Photooxidation reaction kinetics of mixed-cation mixed-halide perovskite
Abstract
In this work, we use in situ absorbance measurements to study the kinetics of photooxidation of a representative mixed-cation mixed-halide perovskite composition, FA0.8Cs0.2Pb(I0.83Br0.17)3. We identify two dominant mechanisms of degradation in the presence of oxygen: a dry photooxidation pathway (with surface reaction rate of (0.89 ± 0.29) × 10−9 mol m−2 s−1 at 25 °C in dry air under 1 sun equivalent photon flux) and a water-accelerated photooxidation pathway (with a total surface reaction rate of (1.8 ± 0.9) × 10−9 mol m−2 s−1 at 25 °C in 50% relative humidity air under 1 sun equivalent photon flux). Notably, water vapor is found to increase the total decomposition rate at lower temperatures but decrease the rate at higher temperatures compared to dry conditions.

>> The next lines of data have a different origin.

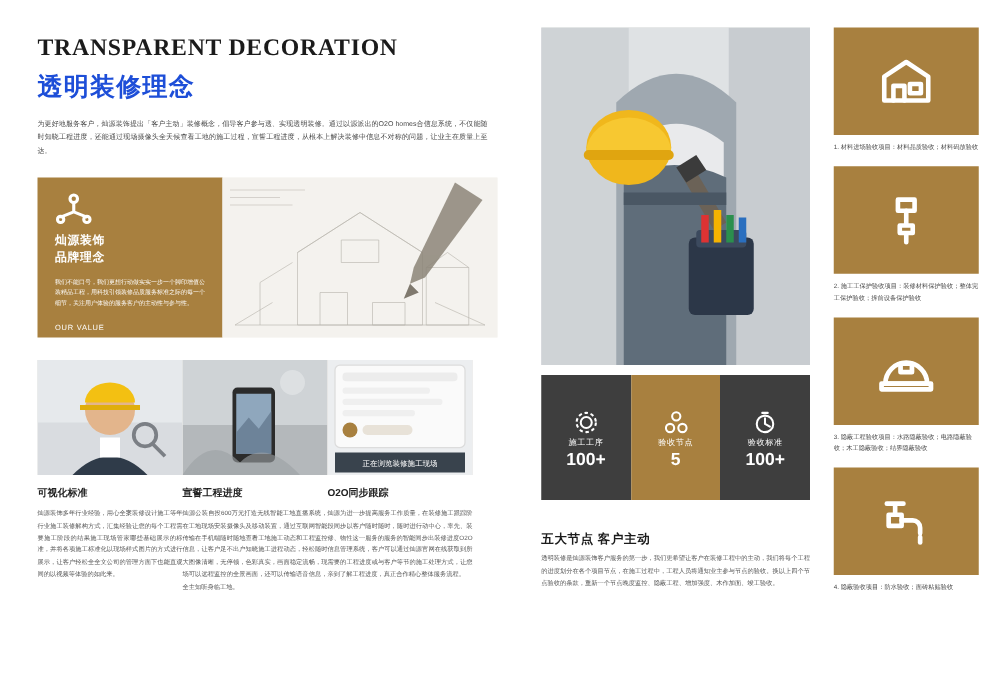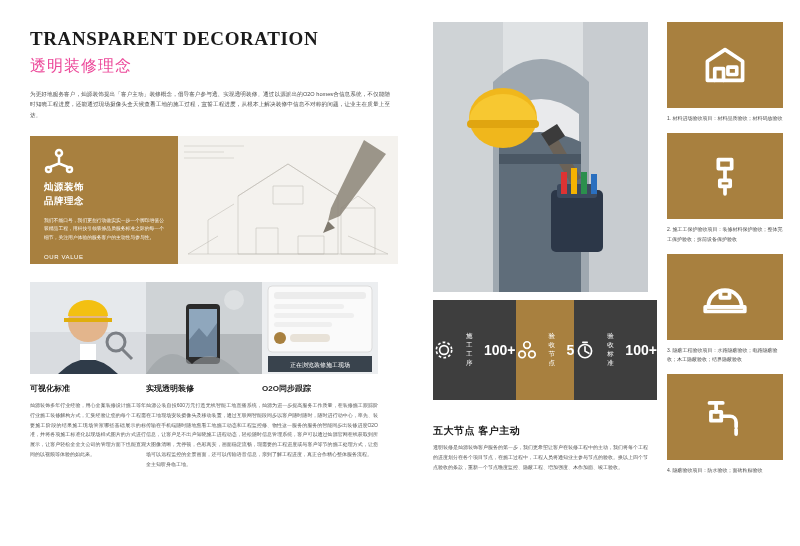--- a/index.html
+++ b/index.html
@@ -20,7 +20,7 @@
     color:#1b1b1b; font-family:"Liberation Serif", serif;
   }
   .title-cn {
-    font-size:16px; font-weight:normal; color:#ec4899; margin-top:6px;
+    font-size:20px; font-weight:bold; color:#1d4ed8; margin-top:6px;
     letter-spacing:1px;
   }
   .intro {

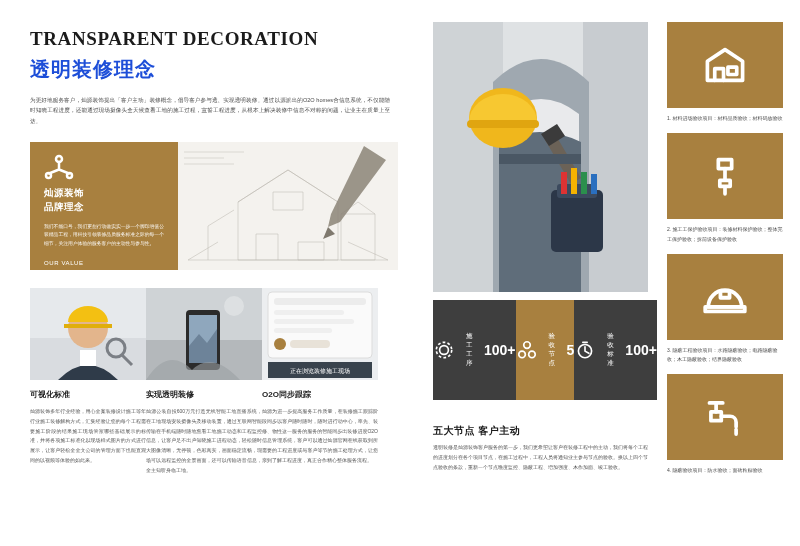--- a/index.html
+++ b/index.html
@@ -58,7 +58,7 @@
     position:absolute; left:18px; top:300px; width:215px; height:100px;
     display:flex;
   }
-  .stat { flex:1; display:flex; flex-direction:row; align-items:center; justify-content:center; gap:11px;text-align:right; }
+  .stat { flex:1; display:flex; flex-direction:column; align-items:center; justify-content:center; gap:0;text-align:right; }
   .stat.dark { background:#3e3e3e; color:#fff; }
   .stat.gold { background:#a8803f; color:#fff; }
   .stat-ico { height:24px; display:flex; align-items:center; }

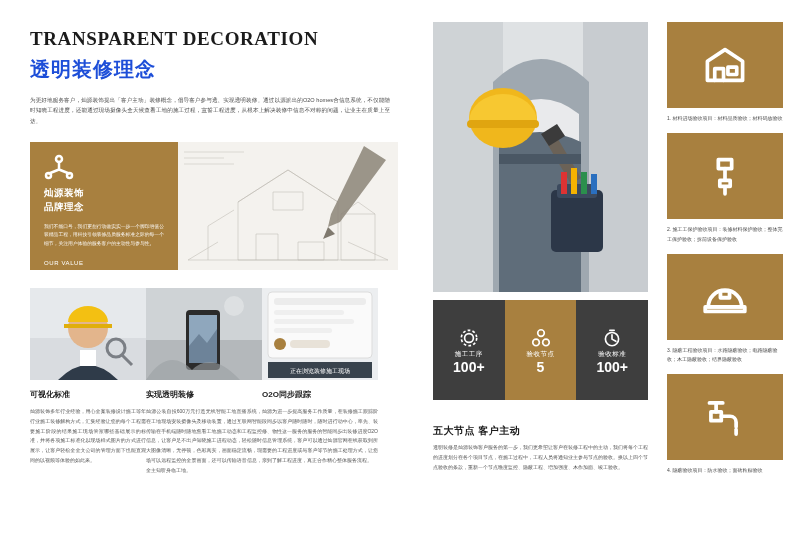--- a/index.html
+++ b/index.html
@@ -159,7 +159,7 @@
             <circle cx="88" cy="18" r="10" fill="#e2e5e7" opacity="0.7"></circle>
           </svg>
         </div>
-        <div class="card-title">实现透明装修</div>
+        <div class="card-title">宣誓工程进度</div>
         <div class="card-text">灿源公装自投600万元打造无线智能工地直播系统，在工地现场安装摄像头及移动装置，通过互联网智能传输在手机端随时随地查看工地施工动态和工程监控信息，让客户足不出户知晓施工进程动态，轻松随时大图像清晰，无停顿，色彩真实，画面稳定流畅，现场可以远程监控的全景画面，还可以传输语音信息，全主知听身临工地。</div>
       </div>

We propose a temperature-dependent hydrate formation pathway to explain this behavior and outline a possible degradation mechanism for both the dry and water-accelerated photooxidation pathways. A mathematical expression for the initial decomposition rate as a function of temperature, ambient partial pressures of water vapor and oxygen, and above bandgap photon flux is derived and fitted to observed rates based on the mechanistic analyses. These results provide key insights into the kinetics of decomposition for commercially relevant perovskite absorbers and may serve as a foundation for future device lifetime predictions when coupled with time-dependent mass transfer simulations.